Дядя несколько секунд помедлил и продолжил свой рассказ, говоря, что на верхнем этаже был загадочный мир, где располагались комнаты Льюизы, Синты, Анжелеты, Розы, Марии и еще одной Марии, где хранились их вещи и их сокровенные тайны. А если была хорошая погода и детям разрешали пойти гулять в сад, всегда в сопровождении кого-нибудь из взрослых, им открывался необъятный и бесконечный простор, обширная вселенная деревьев, мощеные дорожки, стройные ряды кипарисов и вечнозеленого самшита, клумбы с розами и пруд с лебедями, которые молчаливо, как вопросительные знаки, царапали зеленоватую зеркальную поверхность и с горделивым безразличием оглядывали малышню, прежде чем опустить голову в воду в поисках какого-нибудь приятного сюрприза. (Микелю вдруг стало ясно, что дом приходил в упадок постепенно: ведь он-то никогда лебедей в пруду не видел.) И стоило Марии зазеваться, как я бросал камень, пытаясь попасть в одного из лебедей. Как хороша была жизнь, Пере, то есть Микель. И Пере, который вечно пытался мне подражать, бросал камень как раз в тот момент, когда Мария оборачивалась на него, и его все время ругали. Пока всю эту безмятежность не исказила гримаса смерти.

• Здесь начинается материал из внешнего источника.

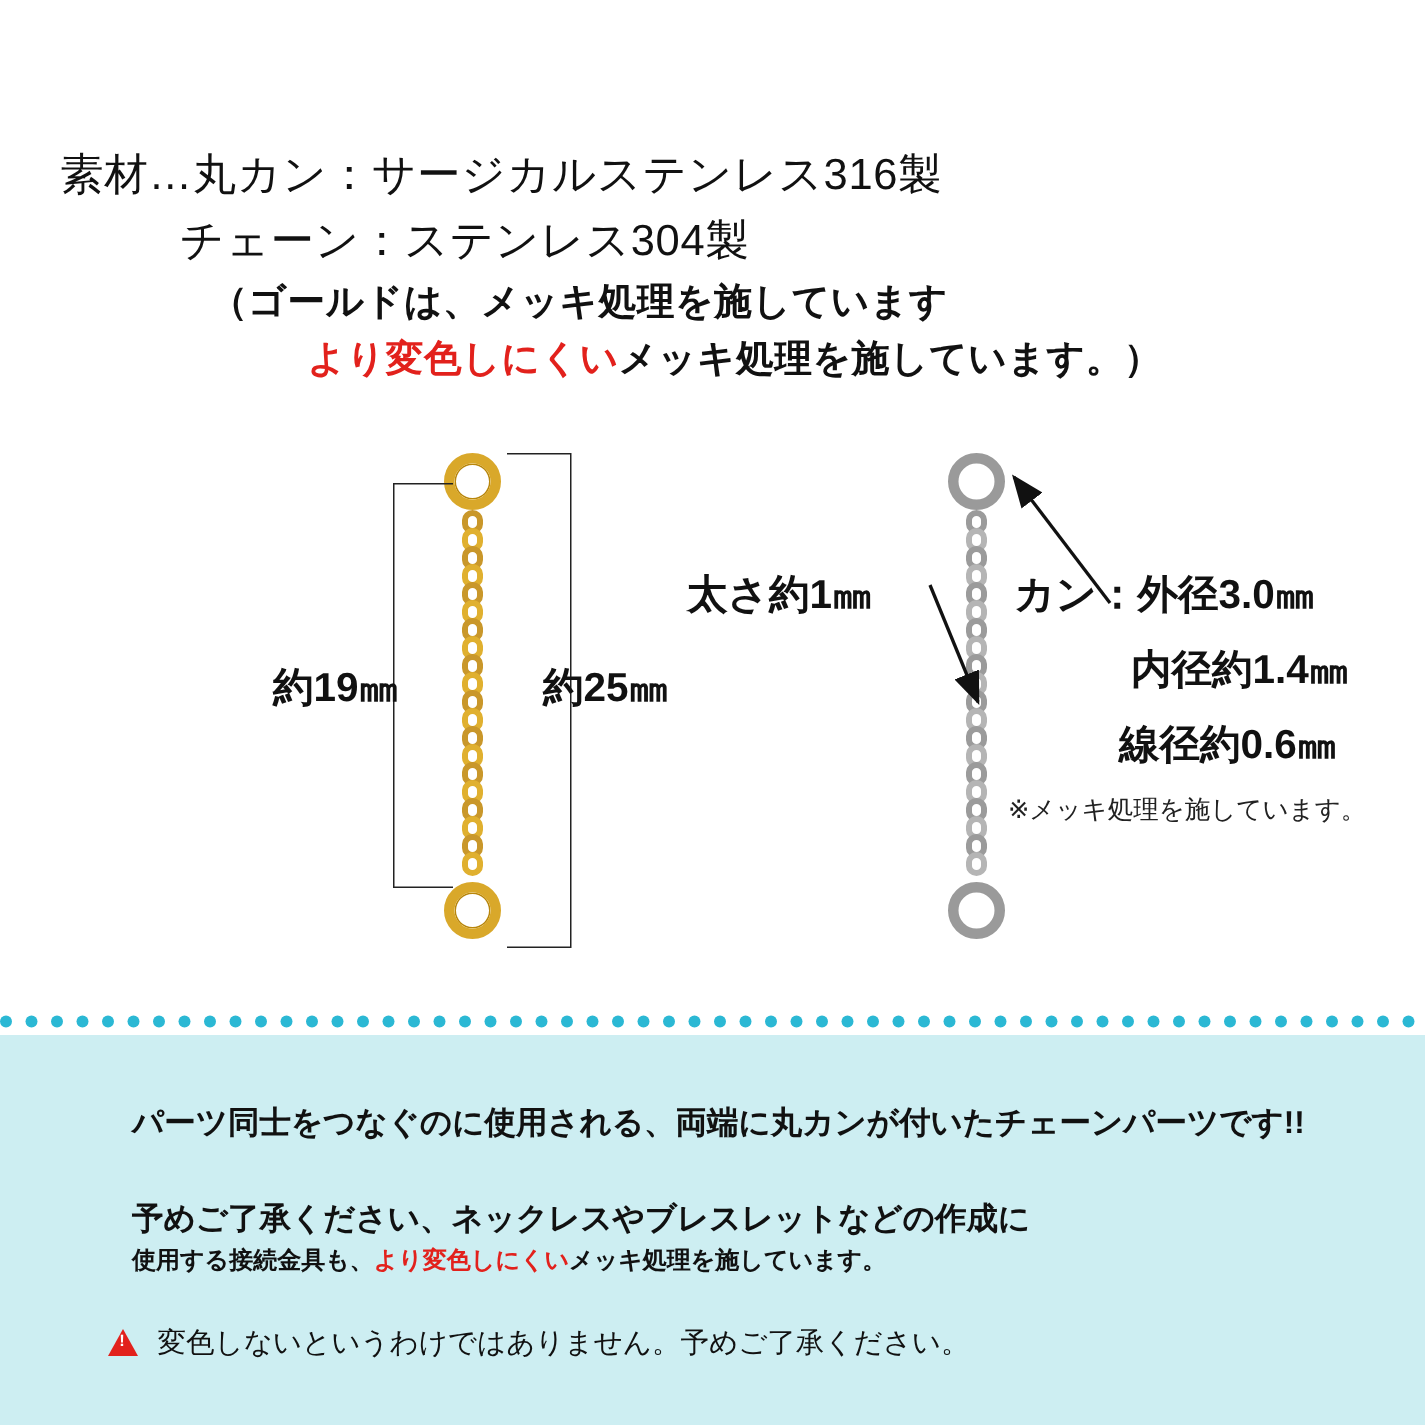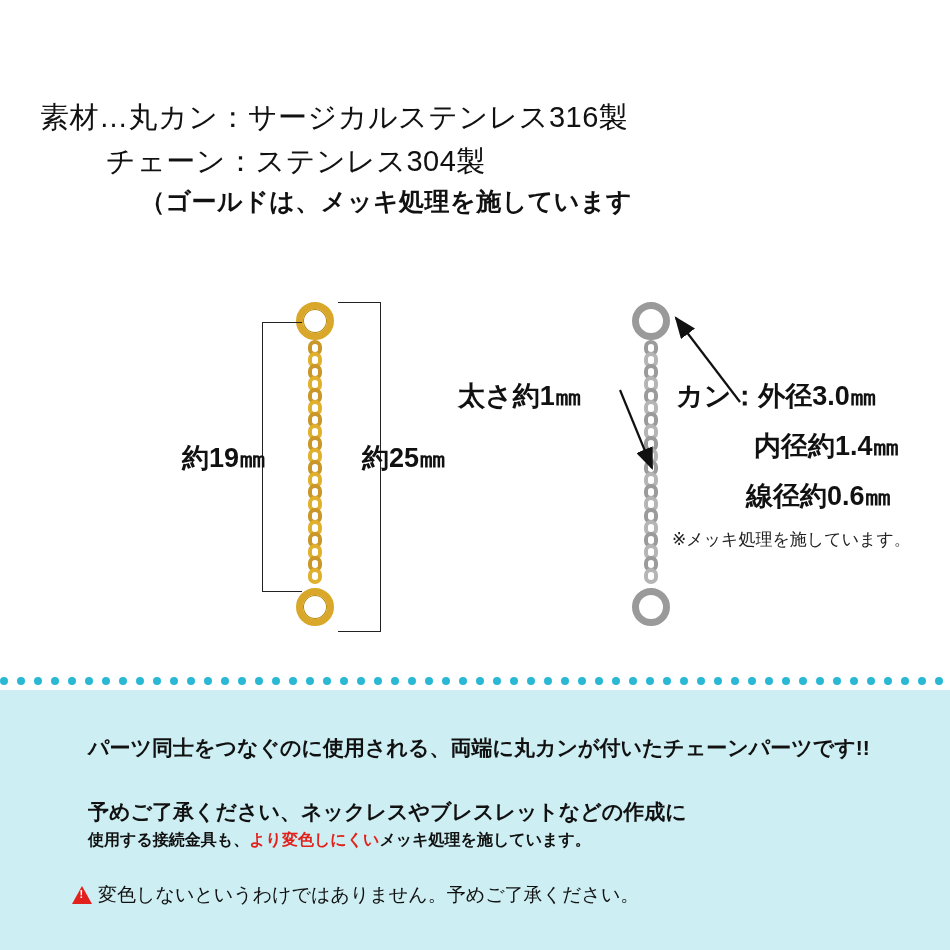"チェーン：ステンレス304製" .spec-line-2 { margin-left: 26px -> none; padding-left: 80px -> 120px }
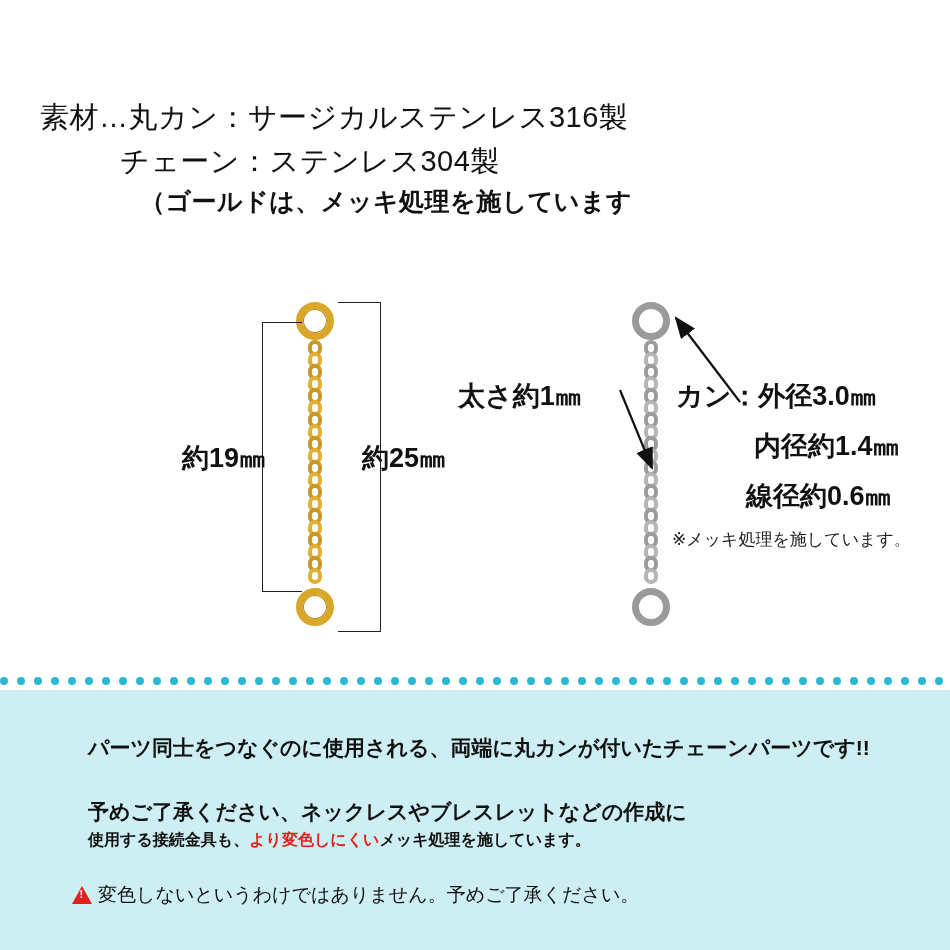"より変色しにくいメッキ処理を施しています。）" div.spec-line { html: none -> <div> <span>より変色しにくい</span><span>メッキ処理を施しています。）</span> </div> }
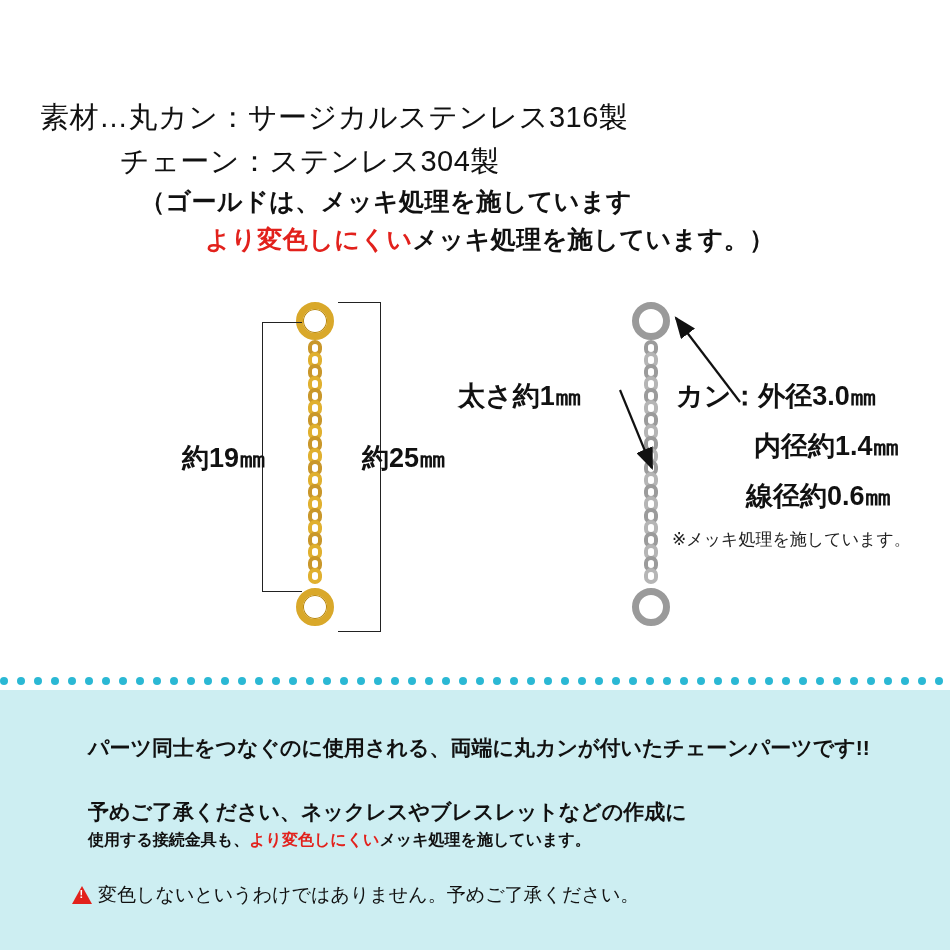"変色しないというわけではありません。予めご了承ください。" .bottom .b4 { gap: 6px -> 13px }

Никто не мог предвидеть, что впервые после перестройки священник посетит этот дом, с тем чтобы совершить поминальный молебен. Даже дед Маур, так воспевавший атрибуты смерти:
особенно в поэмах «Вечер» и «Закат», – не мог себе этого представить. Бабушка Пилар была уверена, что это было наказанием Божьим за ее тайну, о которой не знаю, решусь ли я когда-нибудь рассказать тебе, Микель.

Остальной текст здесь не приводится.